#' Estimate an ARIMA Model
#' @description Estimates an ARIMA model for a univariate time series, including a sparse
#' ARIMA model.
#' @param x a univariate time series.
#' @param p the AR order, can be a positive integer or a vector with several positive
#' integers. The default is \code{0}.
#' @param d the degree of differencing. The default is \code{0}.
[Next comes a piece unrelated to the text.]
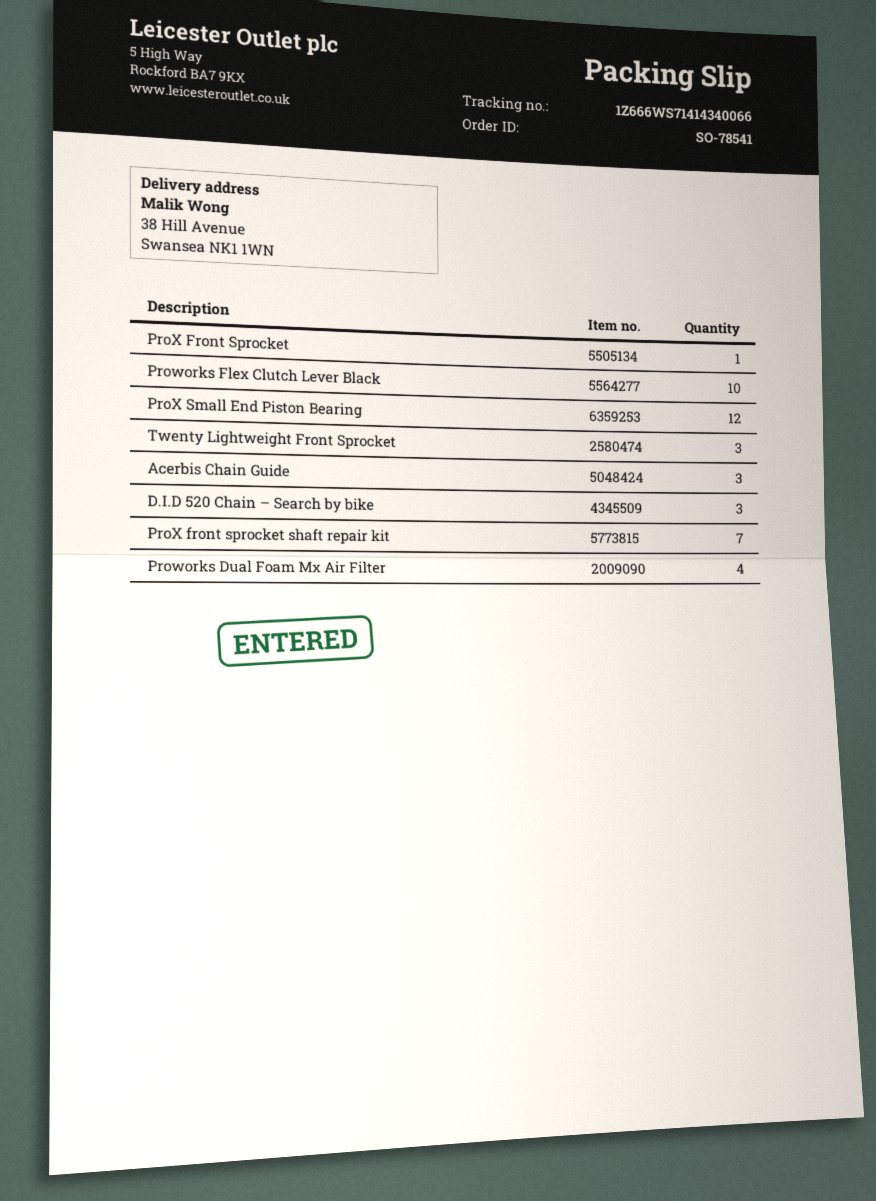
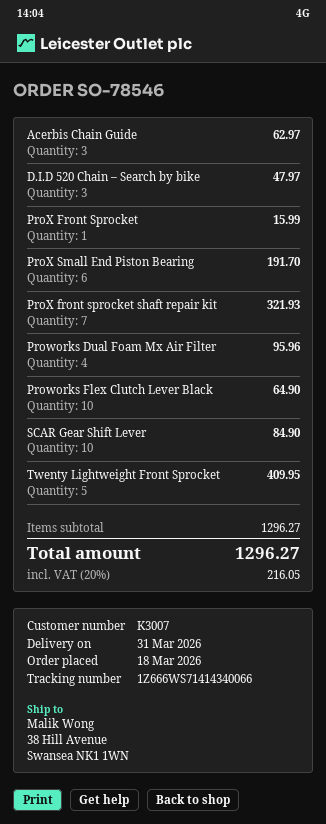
order number: SO-78541 -> SO-78546
ProX Small End Piston Bearing: 12 -> 6
Twenty Lightweight Front Sprocket: 3 -> 5
SCAR Gear Shift Lever: none -> 10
#' @param q the MA order, can be a positive integer or a vector with several positive
#' integers. The default is \code{0}.
#' @param PDQ a vector with three non-negative integers for specification of the seasonal
#' part of the ARIMA model. The default is \code{c(0,0,0)}.
#' @param S the period of seasonal ARIMA model. The default is \code{NA}.
#' @param method fitting method. The default is \code{CSS-ML}.
#' @param intercept a logical value indicating to include the intercept in ARIMA model. The
#' default is \code{TRUE}.
#' @param output a logical value indicating to print the results in R console. The default is
#' \code{TRUE}.
#' @param ... optional arguments to \code{\link{arima}} function.
#'
#' @details This function is similar to the ESTIMATE statement in ARIMA procedure of SAS,
#' except that it does not fit a transfer function model for a univariate time series. The
#' fitting method is inherited from \code{\link{arima}} in \code{stats} package. To be
#' specific, the pure ARIMA(p,q) is defined as
#' \deqn{X[t] = \mu + \phi[1]*X[t-1] + ... + \phi[p]*X[p] +
#' e[t] - \theta[1]*e[t-1] - ... - \theta[q]*e[t-q].}
#' The \code{p} and \code{q} can be a vector for fitting a sparse ARIMA model. For example,
#' \code{p = c(1,3),q = c(1,3)} means the ARMA((1,3),(1,3)) model defined as
#' \deqn{X[t] = \mu + \phi[1]*X[t-1] + \phi[3]*X[t-3] + e[t]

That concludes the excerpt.